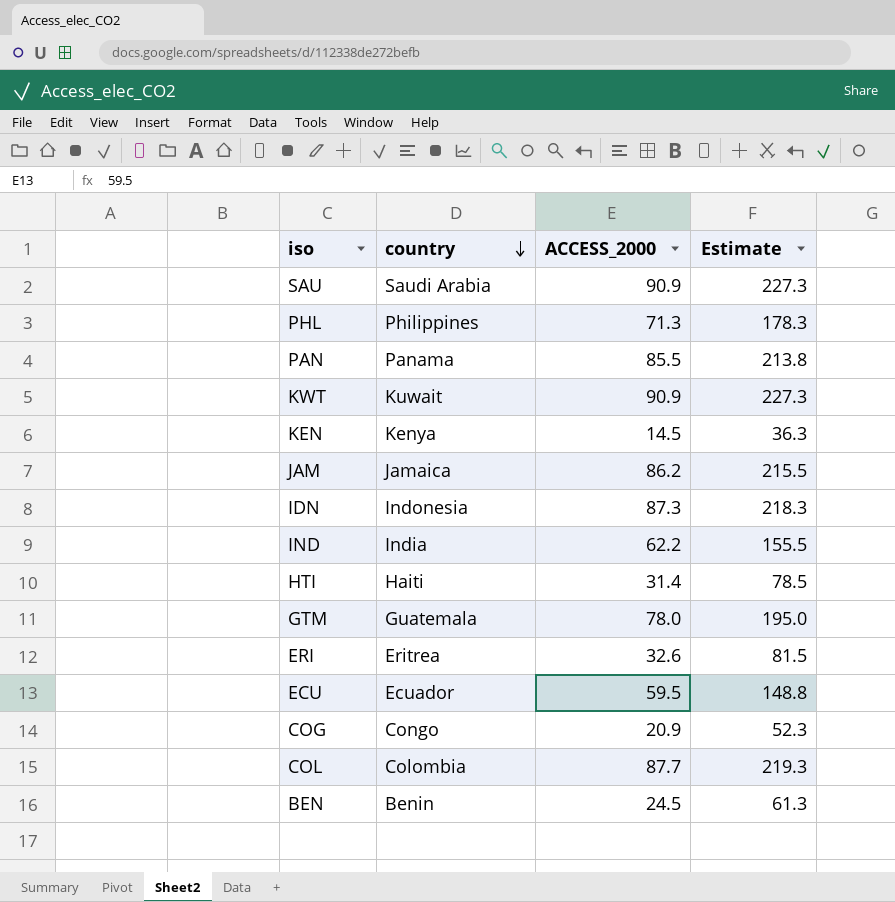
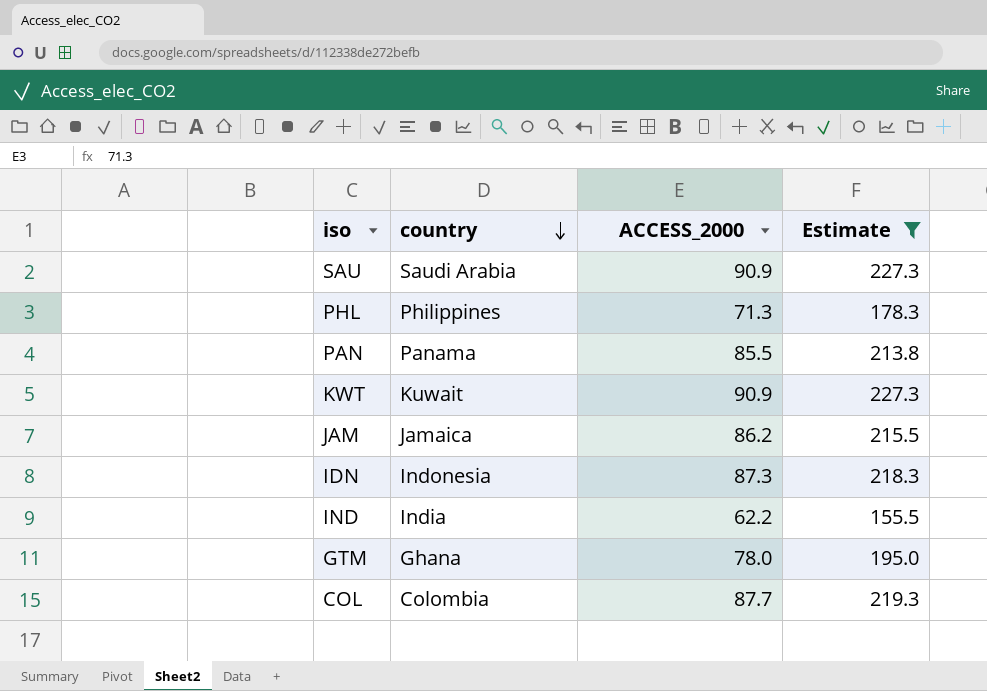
filter: none -> Estimate >= 155.5
GTM | country: Guatemala -> Ghana

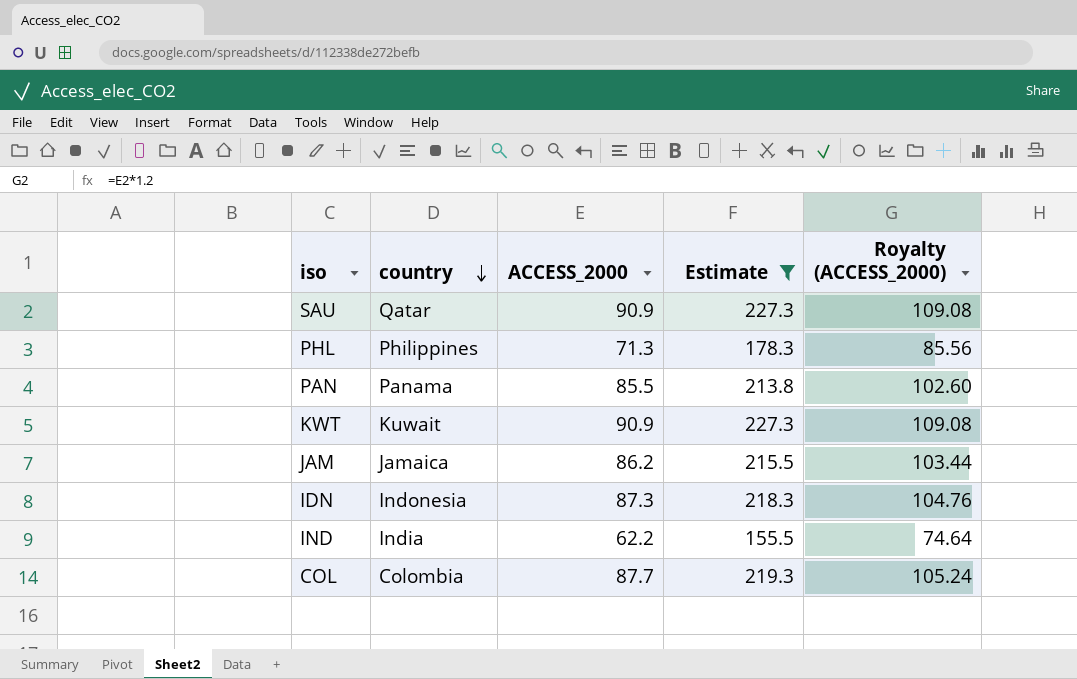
column Royalty (ACCESS_2000) | formula: none -> [ACCESS_2000] * 1.2
row GTM: Ghana | 78.0 | 195.0 -> none
SAU | country: Saudi Arabia -> Qatar

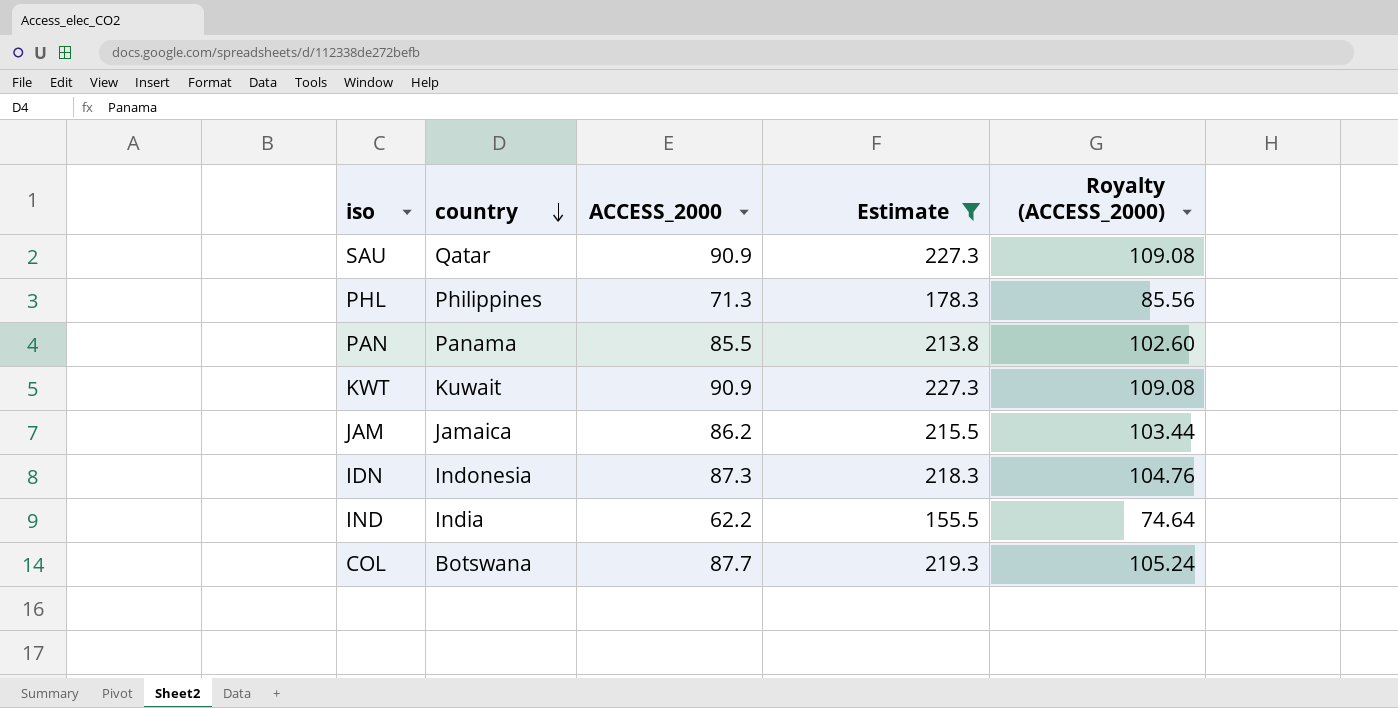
COL | country: Colombia -> Botswana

───

● TASK DIRECTIONS:
Would you output the full listing exactly as it stands, minus the images?

● ANSWER BOX:
filter: none -> Estimate >= 155.5
GTM | country: Guatemala -> Ghana

column Royalty (ACCESS_2000) | formula: none -> [ACCESS_2000] * 1.2
row GTM: Ghana | 78.0 | 195.0 -> none
SAU | country: Saudi Arabia -> Qatar

COL | country: Colombia -> Botswana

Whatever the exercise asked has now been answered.